Extracellular TG2 Activates the NF-κB Complex through a Noncanonical Pathway

As NF-κB activation is a known inducer of EMT in TG2-expressing cells [17,26], we measured whether rTG2 also activates the complex. It is known that intracellular TG2 promotes degradation of IκBα, causing activation of NF-κB through a canonical pathway [7]. In contrast, extracellular TG2 did not measurably alter IκBα levels (Figure 5A). However, rTG2 stimulation of OV90 cells caused phosphorylation of IKKα and p100 (Figure 5B). This corresponded to an increase in p52, the transcriptionally active degradation fragment of p100 (Figure 5B). To understand whether the TG2 enzymatic function is important, active and catalytically inactive rTG2 were used. Induction of p52 expression and phosphorylation of p65 and p100 were induced by wild-type TG2 but not by the C277A mutant (Figure 5C), suggesting that TG2 enzymatic activity in the extracellular space is necessary. Similar processing to p52 and phosphorylation of p65 were observed in TG2-expressing SKOV3 cells and TG2-null A2780 cells stimulated with rTG2 (Figure 5D), suggesting that the observed effects are not cell type specific.
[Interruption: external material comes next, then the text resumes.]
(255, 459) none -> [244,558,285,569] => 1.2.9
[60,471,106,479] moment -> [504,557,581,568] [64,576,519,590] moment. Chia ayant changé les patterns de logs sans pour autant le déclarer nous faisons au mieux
Extracellular TG2 activates noncanonical NF-κB signaling. (A) Western blot analysis for IκBα (upper panel) in OV90 cells treated with rTG2 (1 µg/ml) for 15 to 45 minutes, under serum starvation. Stimulation with tumor necrosis factor-α (10 ng/ml) was used as a positive control. (B) Western blot analysis for phospho-IκKα, phospho-p100, p100, and p52 in OV90 cells treated with rTG2 (1 µg/ml) or BSA (control, 1 µg/ml). (C) Western blot analysis for phospho-p100, phospho-p65, p100, and p52 in OV90 cells treated with rTG2 (1 µg/ml) or catalytically inactive C277A rTG2 (1 µg/ml); line 4, untreated control. (D) Western blot analysis for phospho-p100 and phosphop65 and for p100 and p52 in SKOV3 (left panel) and A2780 (right panel) cells treated with rTG2 (1 µg/ml) for up to 6 hours. (E) Western blot analysis for RelB in whole-cell lysates from OV90 (left panel) and SKOV3 cells (middle panel) or in nuclear extracts from OV90 cells (right panel) treated with rTG2 (1 µg/ml) or control. Densitometry quantifies protein expression relative to GAPDH.
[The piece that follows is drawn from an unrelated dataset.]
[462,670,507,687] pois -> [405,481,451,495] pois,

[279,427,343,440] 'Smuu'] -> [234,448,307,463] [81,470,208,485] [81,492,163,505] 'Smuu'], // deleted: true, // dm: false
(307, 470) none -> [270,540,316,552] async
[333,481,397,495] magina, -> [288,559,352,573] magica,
The final step in noncanonical NF-κB signaling is the formation of the p52/RelB complex that translocates to the nucleus and activates gene transcription. Treatment of OV90 and SKOV3 cells with rTG2 caused increased RelB protein expression (Figure 5E, left and middle panels), as well as RelB translocation to the nucleus (Figure 5E, right panel).

Extracellular TG2 Downregulates E-cadherin through RelB

To assess the effects of TG2-induced NF-κB activation, we focused on two transcripts, CD44 and Skp-2, known to be inducible by p52/RelB [27,28]. Both Skp-2 (Figure 6A) and CD44 (Figure 6B, left panel) were induced by rTG2 in OV90 cells. CD44 induction by rTG2 was also demonstrated in SKOV3 and A2780 cells (Figure 6B, middle and right panels).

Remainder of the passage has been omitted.